- _Directions for this task_: Establish how many lines in the records below include the word "text"; respond with that number only.

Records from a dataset
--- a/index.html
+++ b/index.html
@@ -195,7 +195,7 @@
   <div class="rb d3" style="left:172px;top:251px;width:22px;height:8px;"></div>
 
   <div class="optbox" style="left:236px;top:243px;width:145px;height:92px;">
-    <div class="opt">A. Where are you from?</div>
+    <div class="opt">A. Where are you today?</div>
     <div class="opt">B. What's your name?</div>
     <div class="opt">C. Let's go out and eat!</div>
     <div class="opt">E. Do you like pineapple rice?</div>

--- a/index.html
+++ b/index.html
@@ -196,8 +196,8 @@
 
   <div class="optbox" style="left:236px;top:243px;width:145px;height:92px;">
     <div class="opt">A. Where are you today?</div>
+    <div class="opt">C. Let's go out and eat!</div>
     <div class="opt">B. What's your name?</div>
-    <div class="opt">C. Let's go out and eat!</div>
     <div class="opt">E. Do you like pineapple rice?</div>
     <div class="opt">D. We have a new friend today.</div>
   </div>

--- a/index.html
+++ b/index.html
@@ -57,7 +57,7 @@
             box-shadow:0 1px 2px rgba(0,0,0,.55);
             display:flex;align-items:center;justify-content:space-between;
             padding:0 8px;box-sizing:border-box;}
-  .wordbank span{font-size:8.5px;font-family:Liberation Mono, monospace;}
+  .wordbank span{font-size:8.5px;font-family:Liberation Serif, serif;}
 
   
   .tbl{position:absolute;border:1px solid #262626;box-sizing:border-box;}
==
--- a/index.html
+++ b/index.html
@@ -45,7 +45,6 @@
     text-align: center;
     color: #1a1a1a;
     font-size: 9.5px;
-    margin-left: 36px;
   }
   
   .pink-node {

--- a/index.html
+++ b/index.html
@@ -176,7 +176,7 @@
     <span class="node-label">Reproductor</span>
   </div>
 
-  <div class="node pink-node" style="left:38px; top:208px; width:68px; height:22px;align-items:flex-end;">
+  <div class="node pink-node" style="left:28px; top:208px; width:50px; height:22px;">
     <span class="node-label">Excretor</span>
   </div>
==
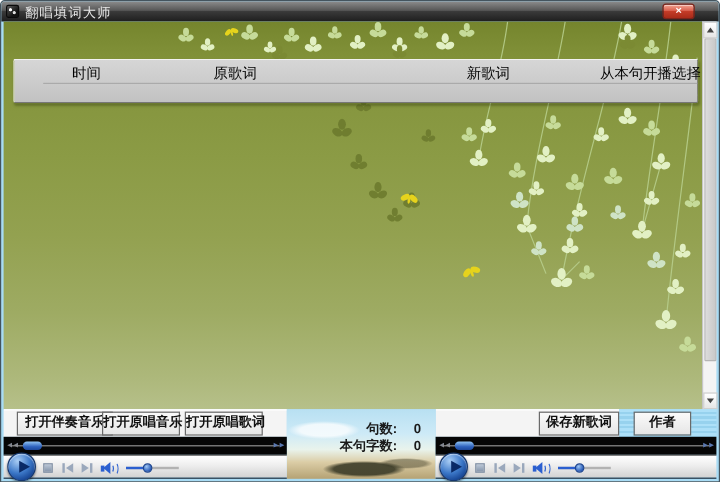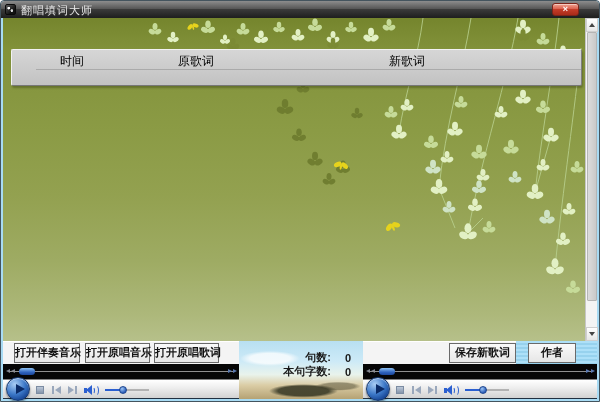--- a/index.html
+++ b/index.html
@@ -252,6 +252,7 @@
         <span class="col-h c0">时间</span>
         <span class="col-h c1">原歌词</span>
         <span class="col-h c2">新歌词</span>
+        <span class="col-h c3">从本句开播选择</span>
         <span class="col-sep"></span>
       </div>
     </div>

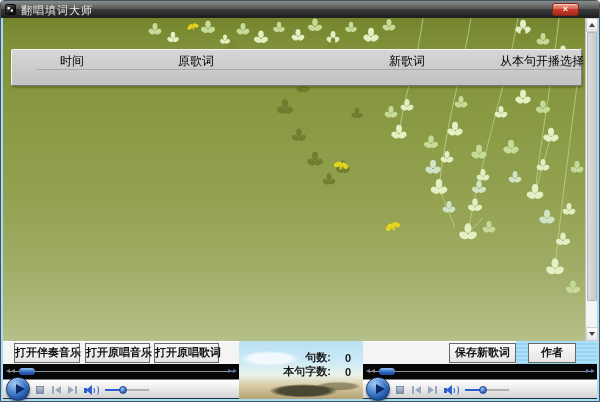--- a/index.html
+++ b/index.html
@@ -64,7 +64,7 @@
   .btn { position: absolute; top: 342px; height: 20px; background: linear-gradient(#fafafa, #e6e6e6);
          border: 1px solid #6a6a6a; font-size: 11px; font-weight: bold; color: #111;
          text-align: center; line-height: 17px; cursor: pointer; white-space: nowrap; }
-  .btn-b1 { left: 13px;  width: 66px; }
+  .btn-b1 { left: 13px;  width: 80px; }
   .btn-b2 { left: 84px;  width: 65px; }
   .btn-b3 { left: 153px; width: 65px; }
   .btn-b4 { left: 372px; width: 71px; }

- _Task answer_: 2